* _Input data_:
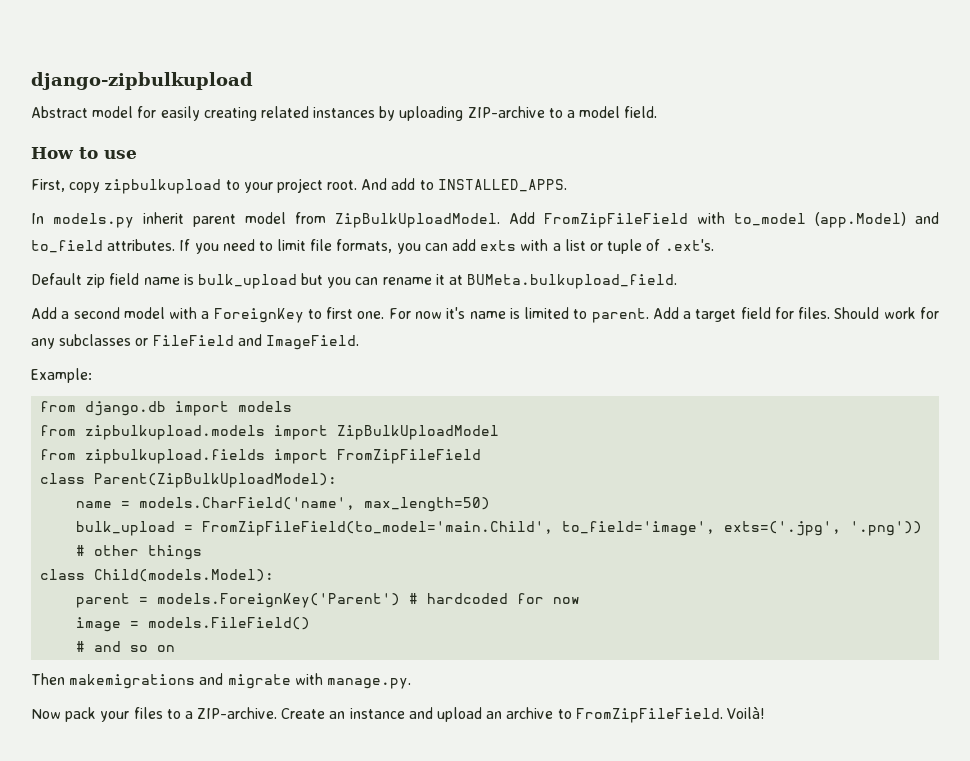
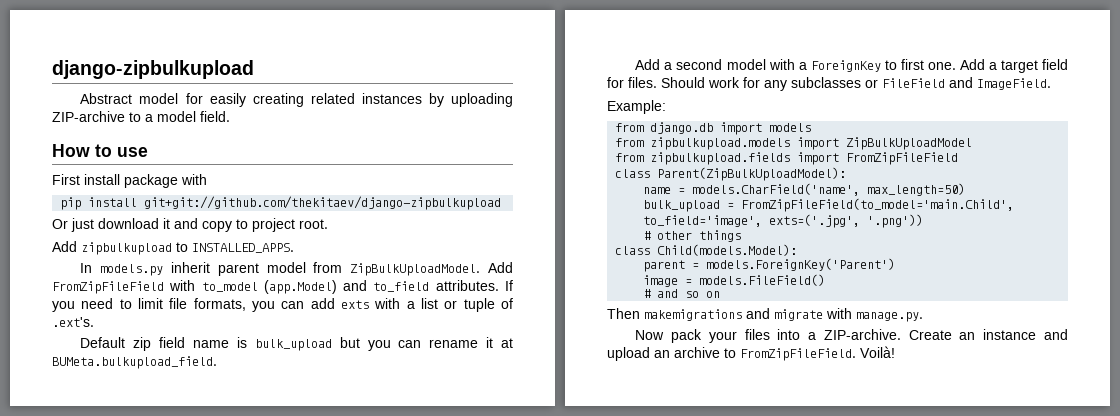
[31,179,273,194] First, copy zipbulkupload to your -> [52,174,207,188] [60,196,502,210] [52,218,248,232] First install package with // pip install git+git://github.com/thekitaev/django-zipbulkupload // Or just download it and copy to
[361,178,416,190] And add -> [52,241,172,255] // Add zipbulkupload
[388,307,649,323] For now it's name is limited to parent. -> (956, 66) none
[409,593,581,604] # hardcoded for now -> (896, 264) none
[166,709,181,719] to -> [777,329,801,340] into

* _Directions_:
Would you retype all the material above exactly, apart from its pictures?

* _Written response_:
[31,179,273,194] First, copy zipbulkupload to your -> [52,174,207,188] [60,196,502,210] [52,218,248,232] First install package with // pip install git+git://github.com/thekitaev/django-zipbulkupload // Or just download it and copy to
[361,178,416,190] And add -> [52,241,172,255] // Add zipbulkupload
[388,307,649,323] For now it's name is limited to parent. -> (956, 66) none
[409,593,581,604] # hardcoded for now -> (896, 264) none
[166,709,181,719] to -> [777,329,801,340] into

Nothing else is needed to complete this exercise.